All lines from the entries below that contain the string "Matthias" should be copied out.

Recorded data
+ + + + + + +

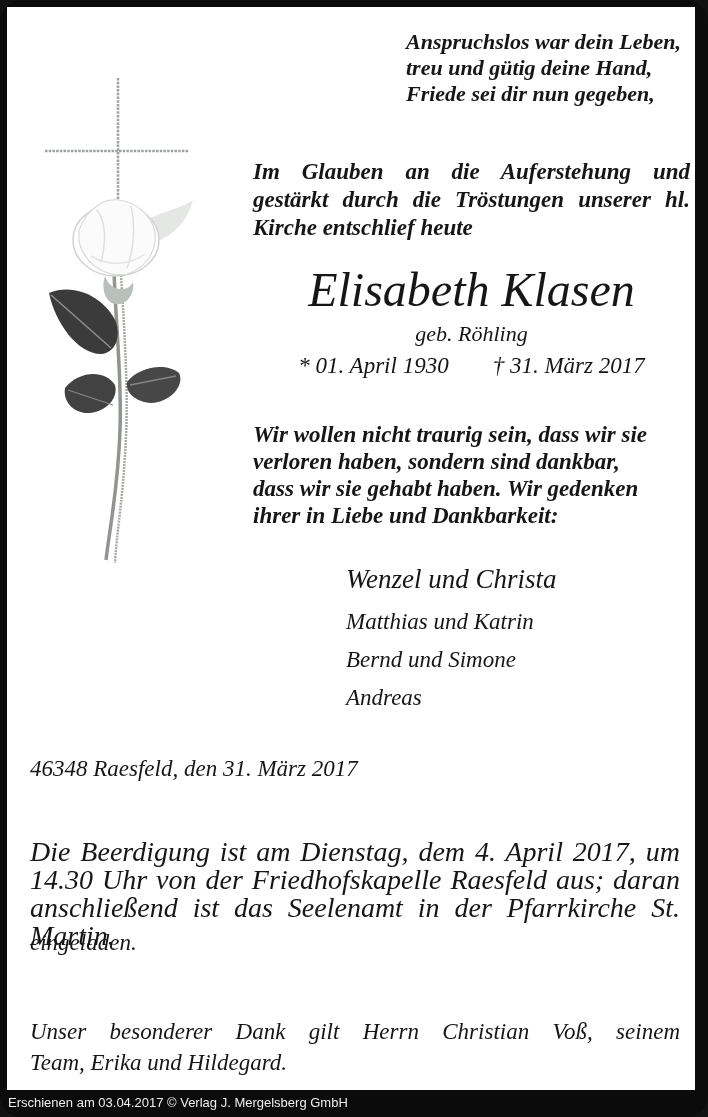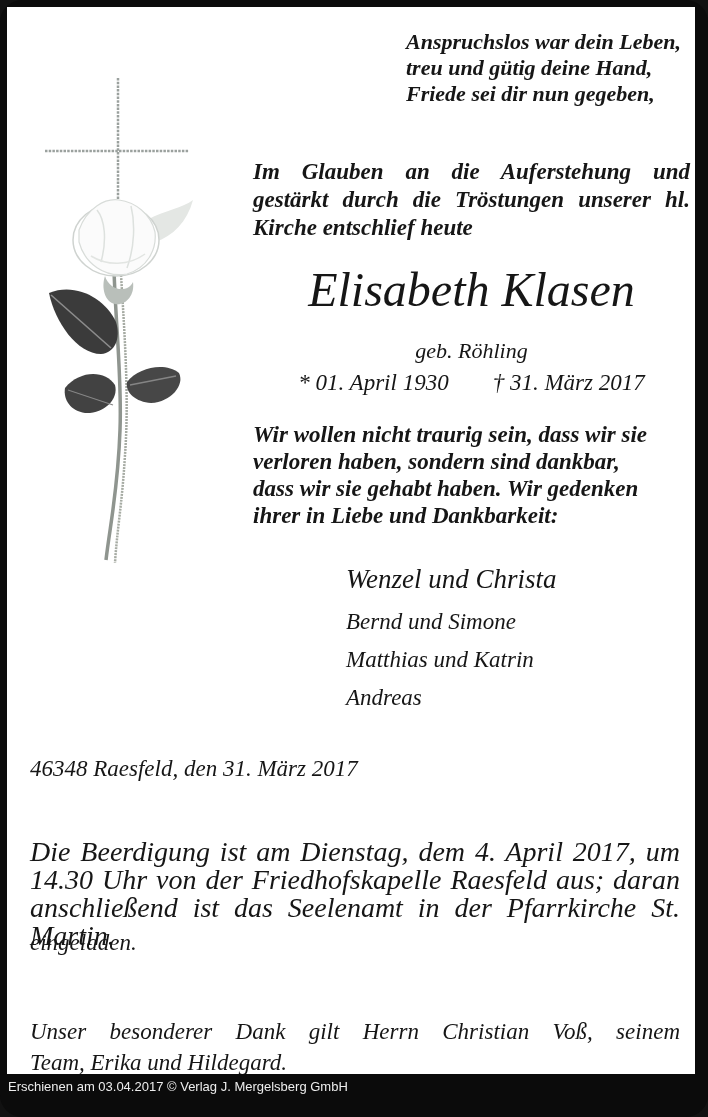--- a/index.html
+++ b/index.html
@@ -28,42 +28,42 @@
 
   
   .poem { left: 399px; top: 22px; width: 292px; font-size: 22px; line-height: 26px; }
 
   
   .intro { left: 246px; top: 151px; width: 437px; font-size: 23px; line-height: 28px; }
 
   
   .name-block { left: 246px; top: 255px; width: 437px; text-align: center; }
   .deceased-name { font-size: 48px; line-height: 56px; }
-  .maiden-name   { font-size: 22px; line-height: 26px; margin-top: 20px; }
+  .maiden-name   { font-size: 22px; line-height: 26px; margin-top: 3px; }
   .dates-line    { font-size: 23px; line-height: 28px; margin-top: 5px; white-space: nowrap; }
   .dates-line .gap { display: inline-block; width: 44px; }
 
   
   .tribute { left: 246px; top: 414px; width: 437px; font-size: 23px; line-height: 27px; }
 
   
   .mourners { left: 339px; top: 556px; width: 344px; }
   .mourner-first { font-size: 27px; line-height: 32px; margin-bottom: 8px; }
   .mourner       { font-size: 23px; line-height: 38px; }
 
   
   .dateline   { left: 23px; top: 747px;  width: 650px; font-size: 23px; line-height: 30px; }
   .funeral    { left: 23px; top: 809px;  width: 650px; font-size: 28px; line-height: 28px; margin-top: 22px; }
   .invitation { left: 23px; top: 921px;  width: 650px; font-size: 23px; line-height: 30px; }
   .thanks     { left: 23px; top: 1009px; width: 650px; font-size: 23px; line-height: 31px; }
 
   
   .footer {
     position: absolute;
-    left: 0; bottom: 16px;
+    left: 0; bottom: 0;
     width: 708px; height: 27px;
     background: #0b0b0b;
     color: #ededed;
     font-family: "Liberation Sans", sans-serif;
     font-size: 13px;
     line-height: 26px;
     padding-left: 8px;
   }
 
   
@@ -129,22 +129,22 @@
 
     <div class="abs tribute it b">
       <div class="line">Wir wollen nicht traurig sein, dass wir sie</div>
       <div class="line">verloren haben, sondern sind dankbar,</div>
       <div class="line">dass wir sie gehabt haben. Wir gedenken</div>
       <div class="line">ihrer in Liebe und Dankbarkeit:</div>
     </div>
 
     <div class="abs mourners it">
       <div class="mourner-first line">Wenzel und Christa</div>
+      <div class="mourner line">Matthias und Katrin</div>
       <div class="mourner line">Bernd und Simone</div>
-      <div class="mourner line">Matthias und Katrin</div>
       <div class="mourner line">Andreas</div>
     </div>
 
     <div class="abs dateline it line">46348 Raesfeld, den 31. März 2017</div>
 
     <div class="abs funeral it">
       <div class="jline">Die Beerdigung ist am Dienstag, dem 4. April 2017, um</div>
       <div class="jline">14.30 Uhr von der Friedhofskapelle Raesfeld aus; daran</div>
       <div class="jline">anschließend ist das Seelenamt in der Pfarrkirche St. Martin.</div>
     </div>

+ + + + + + +

* _RESULT OF THE TASK_
+      <div class="mourner line">Matthias und Katrin</div>
-      <div class="mourner line">Matthias und Katrin</div>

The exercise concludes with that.